This first document defined the purpose, background, and general approach for computing the EPM score.  

The second installment, which you are currently reading, defines the factors that the data collected from a wide array of systems has indicated is critical in evaluating the risk for changes to a system to break or diminish the functionality of that system.

Future installments will provide the details of calculations, how EPM is automatically calculated from the system of system’s development and maintenance environment, and how information is reported on a near-real-time dashboard.

 

4. General Approach

4.1 Product Profile

4.1.1 Product Categories/Factors

The following is a list of major groups of categorizations, or factors use in categorizing a system. These factors are then used to calculate the Product Type.

Project Size. Project team size influences both the quality and availability of products as larger teams require more management, oversight and direction, and as size grows so do the communication paths within the group. Increased staff turnover negatively impacts team cohesion; additional mentoring and training become necessary aspects of the team’s development program. 

  • Small – 1 to 5 full-time equivalent (FTE) staff
  • Medium – 6 to 15 FTEs
  • Large – 16 to 50 FTEs
  • Very Large – greater than 50 FTEs

Product Group. Products that are stand alone and/or are not part of a larger capability (system, system-of-systems, threads, etc.) are generally less risky and easier to develop and sustain.

  • Single Product
  • Thread (multiple products and/or cross-product development)

Team Experience (average). Elements considered in this evaluation include programming language experience, application domain experience, familiarity with the toolset, project manager experience and skills.

  • Low – less than 2 years
  • Medium – 2 to 5 years
  • High – greater than 5 years

Application User Base (Size in Users). Products that have a large user base are more difficult to maintain, as both the development and repair cycles may be longer and more resource constrained due to the usual larger numbers of feature requests and bug fixes. 

  • Small – 1 to 50 users
  • Medium – 51 to 200 users
  • Large – greater than 200 users

Process Maturity.
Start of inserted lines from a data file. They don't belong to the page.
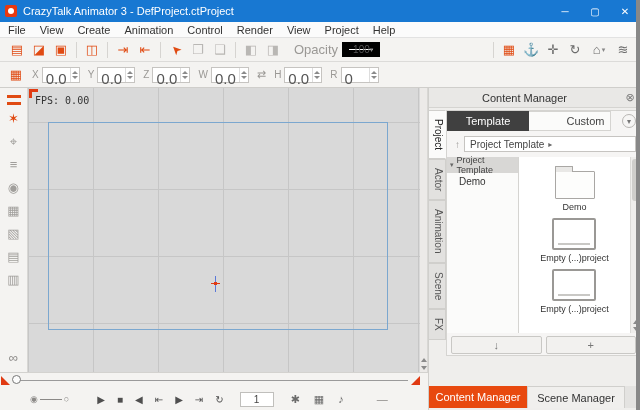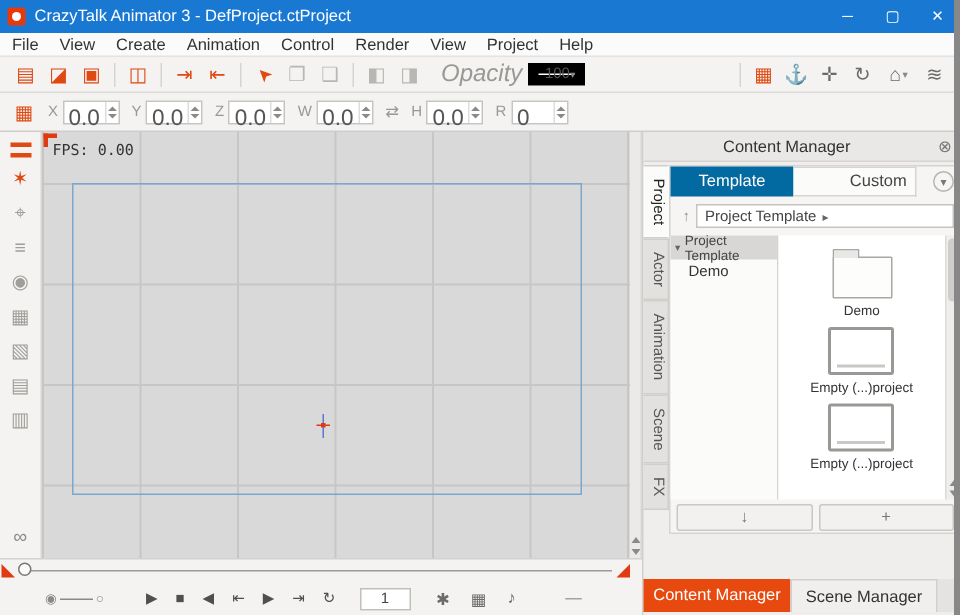--- a/index.html
+++ b/index.html
@@ -27,21 +27,21 @@
 
   
   .toolbar1 { position:absolute; left:0; top:38px; width:640px; height:24px; background:#f4f3f1;
               border-bottom:1px solid #dcdbd9; display:flex; align-items:center; padding:0 6px;
               font-size:13px; }
   .tico { width:22px; text-align:center; color:#e04a12; cursor:default; }
   .tico.gray { color:#b9b7b4; }
   .tico.dark { color:#6b6b6b; }
   .tsep { width:1px; height:16px; background:#d6d4d1; margin:0 4px; }
   .cursor-ico { display:inline-block; transform:rotate(-135deg); font-size:12px; }
-  .opacity-label { font-size:16px; color:#9a9895; margin:0 4px 0 10px;font-style:italic; }
+  .opacity-label { font-size:13px; color:#9a9895; margin:0 4px 0 10px; }
   .opacity-box { width:38px; height:15px; background:#fff; border:7px solid #000000; font-size:10px;
                  color:#555; display:flex; align-items:center; justify-content:space-between;
                  padding:0 2px 0 4px; }
   .opacity-box .dd { font-size:7px; color:#888; }
   .t1right { margin-left:auto; display:flex; align-items:center; }
   .homewrap { display:flex; align-items:center; width:26px; justify-content:center; color:#6b6b6b; }
   .homewrap .dd { font-size:7px; color:#888; margin-left:1px; }
 
   
   .toolbar2 { position:absolute; left:0; top:62px; width:640px; height:26px; background:#f4f3f1;
@@ -126,21 +126,21 @@
   .vtab { writing-mode:vertical-rl; font-size:10px; color:#555; background:#e2e1df;
           border:1px solid #d0cfcc; border-left:none; padding:8px 1px; text-align:center;
           cursor:default; }
   .vtab.active { background:#fbfbfa; color:#222; border-right-color:#fbfbfa; }
 
   .rp-main { position:absolute; left:17px; top:22px; width:195px; height:246px; background:#f6f5f4;
              border:1px solid #d5d4d1; }
   .cattabs { position:absolute; left:0; top:0; width:100%; height:20px; display:flex; align-items:stretch; }
   .cattab { width:82px; display:flex; align-items:center; justify-content:center; font-size:11px;
             cursor:default; }
-  .cattab.active { background:#0369a1; color:#fff; }
+  .cattab.active { background:#404040; color:#fff; }
   .cattab.inactive { background:#fbfbfa; color:#444; border:1px solid #d5d4d1; border-left:none;padding-left:32px; }
   .chevcircle { margin-left:auto; margin-right:4px; align-self:center; width:14px; height:14px;
                 border:1px solid #b8b6b3; border-radius:50%; display:flex; align-items:center;
                 justify-content:center; font-size:8px; color:#777; cursor:default; }
 
   .crumbrow { position:absolute; left:0; top:22px; width:100%; height:22px; display:flex;
               align-items:center; padding:0 4px; }
   .uplevel { font-size:10px; color:#9a9895; margin:0 4px; cursor:default; }
   .crumbbox { flex:1; height:16px; background:#fff; border:1px solid #c6c4c1; font-size:10px;
               color:#444; display:flex; align-items:center; padding-left:5px; gap:4px; }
Higher maturity positively impacts both development quality and increased productivity.

  • Stage 1 – Minimal project management; little or no process definition
  • Stage 2 – Overall project management by the numbers; defined processes
  • Stage 3 – Processes measured, with continuous improvement
  • Stage 4 – Processes optimized, with consistent, excellent performance 

Technical Uncertainty. Uncertainty in the product development process and toolset can lead to unpredictable results in the final product both in terms of quality and deployment frequency. 

  • Low – Well known, mature technology
  • Medium – Adaption of familiar technology; limited new technology
  • High – First use of new technology, previously developed
  • Super High – Development of new technology

Critical Application (as determined by Reliability Class)

  • Class 0 – 1 not critical to the organization or its customers
  • Class 2 – 5 critical to the organization or its customers (2 lowest to 5 highest)

4.12 Product Characterization

Products are characterized into one of four classes, each representing increasing importance, criticality to organization’s goals, risk, etc.  

  •  Type-I products are minimal to low risk projects, typically small in size, etc. (for example, an internal text messaging app)
  •  Type-II products are low to moderate risk products, moderate in size, etc. (for example, billing software)
  •  Type-III products are high risk, large in size, etc. (for example, user authentication)
  •  Type-IV products are considered to be of very high risk as multiple factors are valued at the high ends of the scale.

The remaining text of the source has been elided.